How to complete this task |
Among the entries below, how many lines contain "https"? Answer with the number only.

Data to process |
+++

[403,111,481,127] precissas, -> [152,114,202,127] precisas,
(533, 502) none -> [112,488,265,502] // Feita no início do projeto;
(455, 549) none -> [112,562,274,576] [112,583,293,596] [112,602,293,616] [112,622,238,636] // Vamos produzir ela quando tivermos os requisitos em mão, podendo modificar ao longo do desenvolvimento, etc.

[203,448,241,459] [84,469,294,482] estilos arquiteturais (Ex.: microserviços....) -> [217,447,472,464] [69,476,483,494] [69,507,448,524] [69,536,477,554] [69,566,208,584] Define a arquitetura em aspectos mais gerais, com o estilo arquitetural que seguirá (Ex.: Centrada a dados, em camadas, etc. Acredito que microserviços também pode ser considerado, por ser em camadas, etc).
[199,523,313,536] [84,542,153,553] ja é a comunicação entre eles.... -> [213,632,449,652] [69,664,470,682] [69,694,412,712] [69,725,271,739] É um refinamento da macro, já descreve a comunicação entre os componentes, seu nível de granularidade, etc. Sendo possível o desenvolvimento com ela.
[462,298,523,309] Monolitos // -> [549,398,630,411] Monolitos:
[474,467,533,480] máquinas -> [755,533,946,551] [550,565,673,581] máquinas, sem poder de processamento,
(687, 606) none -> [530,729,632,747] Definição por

+++

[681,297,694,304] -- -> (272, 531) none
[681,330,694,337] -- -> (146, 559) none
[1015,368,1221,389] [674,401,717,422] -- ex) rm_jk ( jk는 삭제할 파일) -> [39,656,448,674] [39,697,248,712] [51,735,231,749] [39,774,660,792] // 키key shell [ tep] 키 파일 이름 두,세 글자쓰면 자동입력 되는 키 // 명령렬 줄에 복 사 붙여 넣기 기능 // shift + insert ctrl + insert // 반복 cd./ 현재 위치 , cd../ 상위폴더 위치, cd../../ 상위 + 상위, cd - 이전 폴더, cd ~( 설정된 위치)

+++

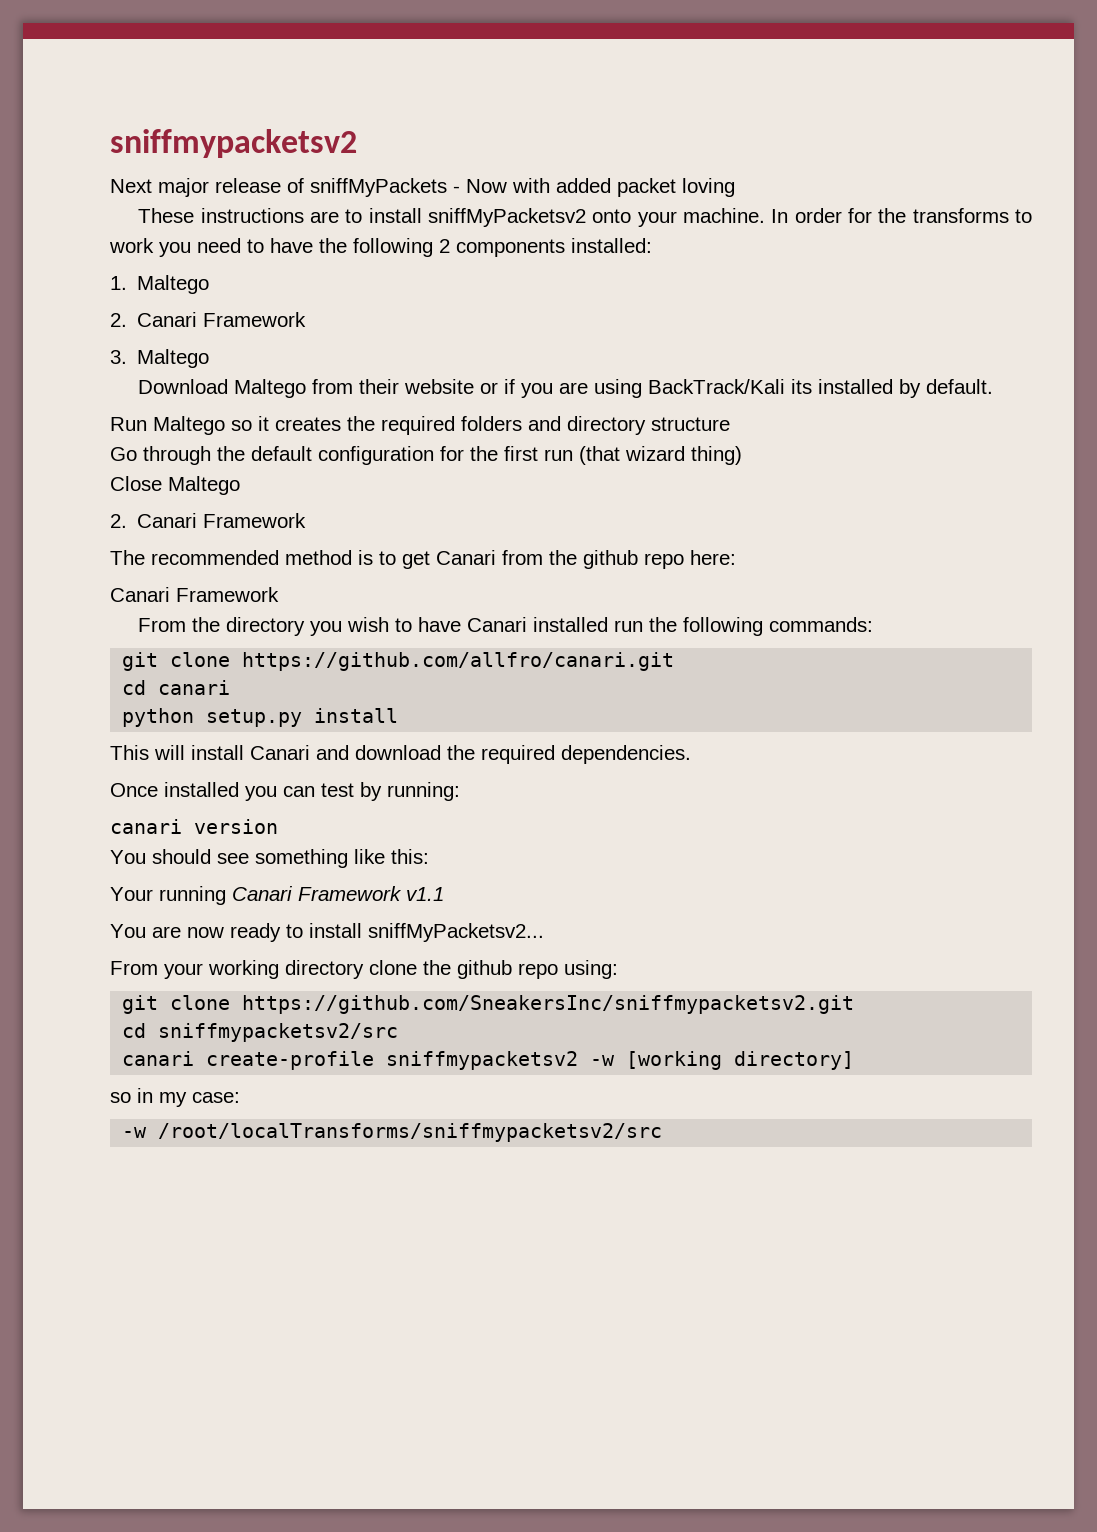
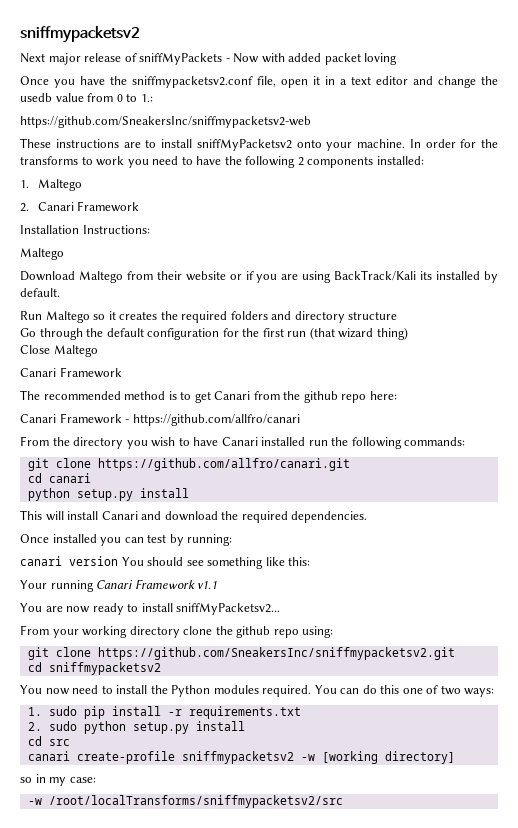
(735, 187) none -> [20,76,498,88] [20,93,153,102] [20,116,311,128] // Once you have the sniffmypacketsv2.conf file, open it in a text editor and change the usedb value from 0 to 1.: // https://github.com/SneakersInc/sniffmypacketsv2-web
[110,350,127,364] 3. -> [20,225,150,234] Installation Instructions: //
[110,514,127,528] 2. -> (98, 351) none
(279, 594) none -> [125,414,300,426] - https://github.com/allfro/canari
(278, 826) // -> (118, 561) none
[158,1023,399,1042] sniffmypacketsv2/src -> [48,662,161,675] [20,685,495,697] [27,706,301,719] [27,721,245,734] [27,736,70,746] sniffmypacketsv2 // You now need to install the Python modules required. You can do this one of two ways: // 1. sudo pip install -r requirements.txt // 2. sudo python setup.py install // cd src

+++

Response |
2